My day started with a 6 hour bus ride from Ayutthaya (The old Thai capital now filled with ruins) to Tak. Tak is a town with nothing going for it except it’s placement geographically. When the highlight of a town is it’s bus station, you should get in and get out as quickly as possible. I had decided to challenge myself and continue from Tak to see Tee Lor Su Falls, the largest waterfall in Thailand. This plan would be much more difficult than expected.
After arriving in Tak at night and barely missing the minibus rides to Mae Sot, a small town on the border with Myanmar, I attempted to get a ride from a taxi. Knowing the minibuses were less than 2 dollars, I refused to pay the 16 dollars the first seedy looking taxi driver wanted. Unfortunately for me, assholes exist worldwide, and not liking my denial of his ludicrous offer, he blacklisted me from the other taxis and my attempts to negotiate a better fare. I was later told by a fellow traveler that many small towns in Thailand have a “taxi mafia” where taxi drivers do not cross each other or negotiate prices, and blacklisting can happen for almost no reason. Because I refused the offer of the first taxi driver, and tried to find a better deal with another driver, I somehow became blacklisted, and no taxi drivers would speak with me anymore. Here I was, stuck in a bus station outside Tak, at night, with not only no transport to the town I actually wanted to get to, but also no way into or out of the cheerless Tak. I took a look down the dark road supposedly leading towards town, but with no idea how far away I was, nor if it was a safe plan to walk the road at night, I looked around for any other options. Luckily, after a 20 minute broken english conversation about how to get out of this place with the young Thai man at the information counter, a police officer who overheard the sad exchange mercifully gave me a lift to town in the back of his pick-up truck.

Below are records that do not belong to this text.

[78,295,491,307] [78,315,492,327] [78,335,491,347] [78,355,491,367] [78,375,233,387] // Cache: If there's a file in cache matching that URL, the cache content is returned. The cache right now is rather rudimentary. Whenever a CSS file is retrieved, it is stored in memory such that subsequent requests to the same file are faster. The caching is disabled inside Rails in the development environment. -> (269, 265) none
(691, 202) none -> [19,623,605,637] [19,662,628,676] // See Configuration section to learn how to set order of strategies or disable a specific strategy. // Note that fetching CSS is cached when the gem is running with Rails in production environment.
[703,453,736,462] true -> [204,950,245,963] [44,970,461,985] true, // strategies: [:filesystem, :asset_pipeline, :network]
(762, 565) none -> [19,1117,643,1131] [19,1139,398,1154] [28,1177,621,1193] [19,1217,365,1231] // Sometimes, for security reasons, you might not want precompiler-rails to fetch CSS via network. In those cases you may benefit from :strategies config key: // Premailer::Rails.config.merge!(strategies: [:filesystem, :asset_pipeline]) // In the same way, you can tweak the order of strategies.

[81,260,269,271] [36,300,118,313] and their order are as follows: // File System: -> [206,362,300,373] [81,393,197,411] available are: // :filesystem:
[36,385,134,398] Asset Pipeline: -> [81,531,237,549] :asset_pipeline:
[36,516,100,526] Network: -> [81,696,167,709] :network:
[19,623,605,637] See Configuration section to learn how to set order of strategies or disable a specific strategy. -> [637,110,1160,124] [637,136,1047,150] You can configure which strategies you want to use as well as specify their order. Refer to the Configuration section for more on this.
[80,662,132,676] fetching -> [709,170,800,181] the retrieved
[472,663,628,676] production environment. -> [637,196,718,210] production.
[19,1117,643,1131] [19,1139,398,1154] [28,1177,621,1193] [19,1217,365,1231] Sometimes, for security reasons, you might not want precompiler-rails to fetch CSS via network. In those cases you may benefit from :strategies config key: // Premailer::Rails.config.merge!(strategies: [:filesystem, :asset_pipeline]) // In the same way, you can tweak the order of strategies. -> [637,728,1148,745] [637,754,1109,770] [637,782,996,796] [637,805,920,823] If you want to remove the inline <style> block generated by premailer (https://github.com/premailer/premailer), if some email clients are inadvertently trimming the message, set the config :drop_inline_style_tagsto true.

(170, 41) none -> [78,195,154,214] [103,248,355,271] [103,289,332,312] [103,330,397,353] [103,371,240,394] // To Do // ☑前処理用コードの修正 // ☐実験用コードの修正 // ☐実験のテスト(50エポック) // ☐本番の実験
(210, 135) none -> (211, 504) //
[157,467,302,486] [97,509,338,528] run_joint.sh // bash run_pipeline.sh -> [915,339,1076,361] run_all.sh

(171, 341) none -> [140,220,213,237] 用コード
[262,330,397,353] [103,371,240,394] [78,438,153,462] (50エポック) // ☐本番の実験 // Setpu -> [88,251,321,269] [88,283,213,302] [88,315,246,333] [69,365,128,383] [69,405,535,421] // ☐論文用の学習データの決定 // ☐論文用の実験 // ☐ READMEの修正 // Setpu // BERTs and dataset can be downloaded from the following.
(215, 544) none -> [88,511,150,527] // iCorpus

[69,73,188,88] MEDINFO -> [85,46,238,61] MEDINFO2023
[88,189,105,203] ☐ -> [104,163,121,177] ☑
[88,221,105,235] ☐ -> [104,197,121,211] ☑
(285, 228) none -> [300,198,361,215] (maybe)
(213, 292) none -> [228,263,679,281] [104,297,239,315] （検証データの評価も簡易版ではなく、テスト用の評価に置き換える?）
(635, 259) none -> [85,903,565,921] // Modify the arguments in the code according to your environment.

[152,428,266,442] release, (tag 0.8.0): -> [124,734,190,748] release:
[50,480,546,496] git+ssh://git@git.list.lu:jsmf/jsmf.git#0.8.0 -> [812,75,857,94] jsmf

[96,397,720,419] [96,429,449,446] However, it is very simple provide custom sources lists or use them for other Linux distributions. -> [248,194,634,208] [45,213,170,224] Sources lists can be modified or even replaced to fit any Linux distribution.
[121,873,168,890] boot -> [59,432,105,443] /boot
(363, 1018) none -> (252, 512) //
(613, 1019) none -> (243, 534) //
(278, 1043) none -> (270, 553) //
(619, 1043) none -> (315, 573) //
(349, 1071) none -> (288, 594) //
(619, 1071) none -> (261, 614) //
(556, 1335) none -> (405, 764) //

Instead of a relaxing end to the fruitless night, I encountered the bad side of cheap backpacker accommodation. Occasionally the 3 dollar per night guest-houses are great. Clean sheets, clean room, clean bathroom, all the basic amenities that you really need. This little hole was the bad type of 3 dollar per night guest-house. A single loud and rusty fan, softball sized holes throughout the window screens, a decor reminiscent of “One Flew Over the Cuckoo’s Nest” and a grimy bathroom with plumbing that only emitted a dark and pungent brown liquid.
So, with no other options that came to mind, I covered myself with bug spray, put on earplugs to drown out the buzz of the mosquitos that were able to freely wander in and out of the room, and tried to concentrate on happy thoughts. The following morning, I ventured down the road for water so I could have my first “shower by plastic water bottle”. It was as exactly as fun as it sounds.